I think it’s gonna be a long long time

Monday, July 14th, 2014

(Summer reruns while I work on a script. Here’s a favorite. Don’t forget to check the archive)

I live less than 50 miles from Cape Canaveral, formerly Cape Kennedy, and formerly Cape Canaveral before that.  Talk about an identity crisis.

And now it’s going through another one: What’s the mission?

This week there’s a scheduled launch of an unmanned Ares rocket, which could replace the Shuttle, now on its last scheduled flights in … well, forever. NASA has submitted several mission proposals and budgets to the government, but the government’s got its own budget problems. How can we send a spaceship to Mars when we can’t get our own Earthship in order? Why should we go back to the moon when we’ve already been there? And are we content to just send astronauts up like janitors to regularly empty the Porta Potty on the Space Station?

I find these choices and questions somewhat sad.

Fifty years ago, in 1960, I was playing with my Cape Canaveral toy set as an excitable young boy growing up in Maryland and dreaming about our great big space adventures to come. Our rival superpower, the Russians, had beaten us to space with Sputnick, and now President Kennedy was promising we would beat them to the moon within 10 years.

And, by golly, we did. In the most amazing run of technological breakthroughs, NASA team dedication, personal sacrifice, and fast track government and popular support this world has ever witnessed, we went from stranded on Earth in 1960, to stepping on the moon in 1969.
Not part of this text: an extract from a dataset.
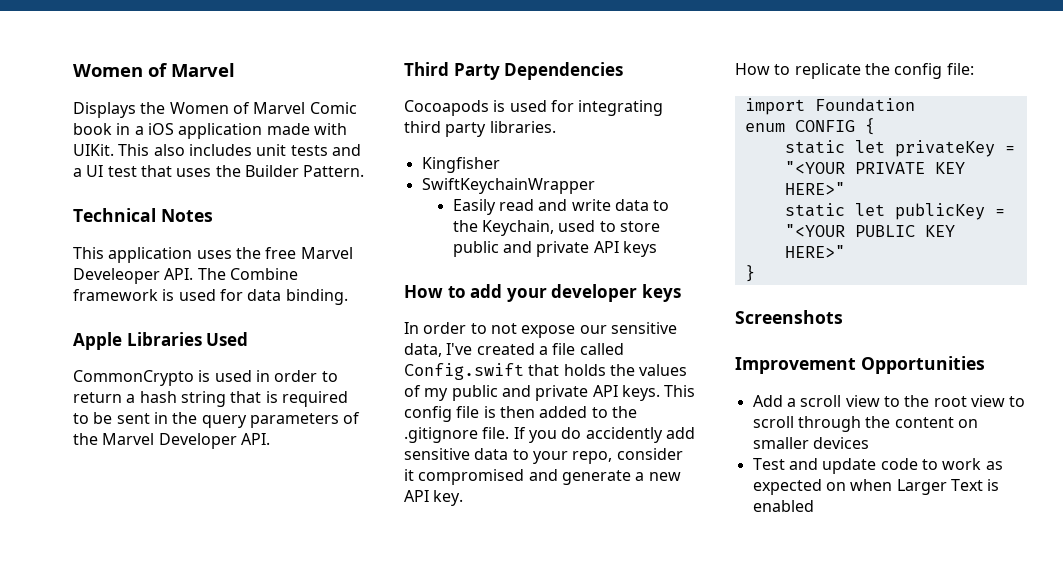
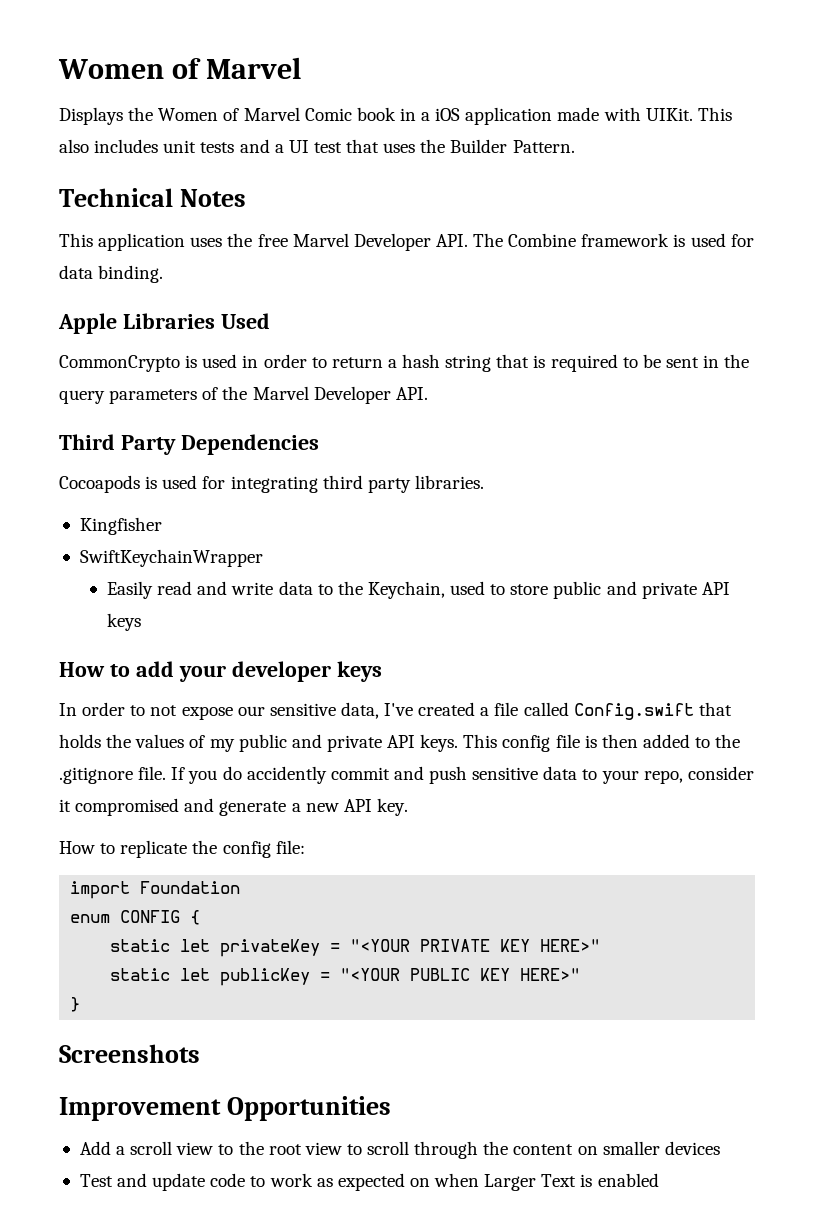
[73,268,160,284] Develeoper -> [353,233,431,251] Developer
[665,427,695,439] add -> [330,766,468,784] commit and push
But we dreamed much bigger than that.

Our favorite prime time television cartoon at the time was The Jetsons, where a family like ours lived in a penthouse perched in the sky and traveled around in their own personal flying saucers. They also had a cool robot pet dog that fetched the newspaper. (Paper newspapers? In the future? Now that’s science fiction).

Our favorite books were science fiction treats like The Martian Chronicles and R is for Rocket by Ray Bradbury, who wrote of international space travel, aliens and other worlds as if they were already here, and a natural part of our daily life experience.

We went to the movies and watched 2001: A Space Odyssey, which evo-leaped us in the single tossing of a bone from raging primates to commercial passengers on celestial spaceships waltzing through the galaxy to “The Blue Danube.”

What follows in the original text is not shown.